(15-03-2020, 21:26)Slavekk napisał(a): OK. Bez odbioru.Trochę potrwa, bo mój niemiecki nie jest perfekcyjny ...
Die EU steht in Orbáns Schuld … UE ma dług wobec Orbána (streszczenie)
Artykuł dotyczy polityki migracyjnej, którą zapoczątkowała sytuacja na granicy węgierskij 5 lat temu.
Autor stwierdza, że Premier Węgier Viktor Orbán pięć lat temu miał rację. Unia nigdy mu tego nie wybaczy…
3 marca 2020 r. przewodnicząca Komisji Europejskiej Ursula von der Leyen złożyła wizytę na granicy grecko-tureckiej i zapoznała się z sytuacją panującą po otwarciu przez Turcję granicy dla migrantów. Stwierdziła, że Europa „utrzyma linię” i okaże „solidarność” z Grecją. UE chce szybko przelać 700 milionów euro do Aten, wzmocnić Frontex, powstrzymać napływ nielegalnych migrantów.
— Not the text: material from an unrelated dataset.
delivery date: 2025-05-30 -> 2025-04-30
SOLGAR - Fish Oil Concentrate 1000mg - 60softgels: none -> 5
W 2015 r. Komisja Europejska zaczęła mówić o „kryzysie uchodźczym” wówczas, gdy milion ludzi szturmowało granice UE. W tym czasie jedynie premier Węgier Viktor Orbán określił stan rzeczy i postanowił chronić „płotem” granice i Węgier i UE bazując na przepisach prawnych. Powiedział też, że nie jest możliwym do stwierdzenia kto jest uchodźcem, migrantem, pośród przybyłych bez dokumentów obywateli chcącym dostać sie do UE.
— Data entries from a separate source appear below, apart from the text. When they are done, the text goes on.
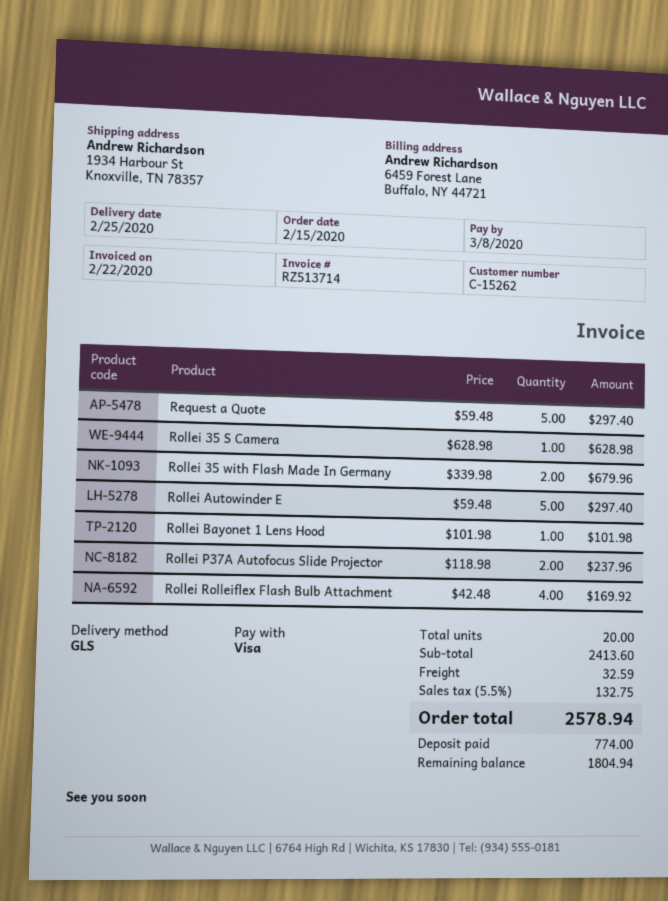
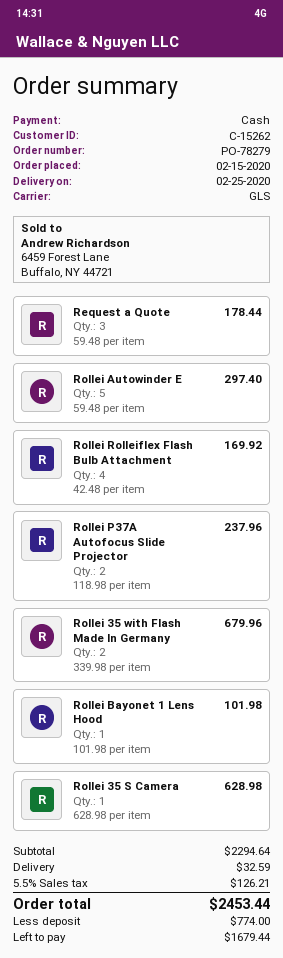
payment method: Visa -> cash
Request a Quote: 5 x 59.48 = 297.40 -> 3 x 59.48 = 178.44
subtotal: 2413.60 -> 2294.64
tax: 5.5% = 132.75 -> 5.5% = 126.21
total: 2578.94 -> 2453.44
balance: 1804.94 -> 1679.44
Postawa premiera Węgier została potępiona na szczeblu Unii. Węgry nie otrzymały nawet części kosztów związanych z ochroną granicy unijnej. Ówczesny przewodniczący Komisji Europejskiej Jean-Claude Juncker stwierdził że: „Solidarność nie jest potrawą w menu” - nie ma mowy o podziale kosztów. Ogrodzenie na granicy jest „złym przesłaniem” - powiedział z Brukseli.
Kanclerz Angela Merkel z Berlina ostrzegła, że „zamknięcie dostępu do rynku” jest niewłaściwe, a „ogrodzenie nie jest odpowiedzią”.
UE była też oburzona, gdy włoski minister spraw wewnętrznych Matteo Salvini nie zezwolił zacumowania do portu we Włoszech statkowi z migrantami na pokładzie.
Obecnie bardzo szybko znalazły sie pieniądze i solidarność z Grecją, która zawraca gumowe łodzie z migrantami na morzu, buduje płot na granicy z Turcją. Greckie siły bezpieczeństwa walczą z migrantami, którzy nielegalnie przedostają się na grecką stronę, padły też strzały ostrzegawcze. Według tureckich informacji doszło do postrzeleń, kilku migrantów zostało rannych. Unia strzeże granicy.
Po pięciu zmarnowanych latach, UE przyjęła stanowisko Orbána z 2015 r. zgadzając się z jego tezą, że tylko konsekwentna ochrona granic jest skuteczną ochroną. Europa nie powinna uzależniać się od Turcji opierając się na umowie dotyczącej uchodźców. Owe wydarzenia udowodniły, że miał rację.
Obecny zwrot w polityce migracyjnej to koniec debaty, którą zainicjował Orbán. On służył Europie i za to został zniesławiony.
UE ma dług w stosunku do niego, Orbán miał rację, to nigdy nie będzie mu wybaczone.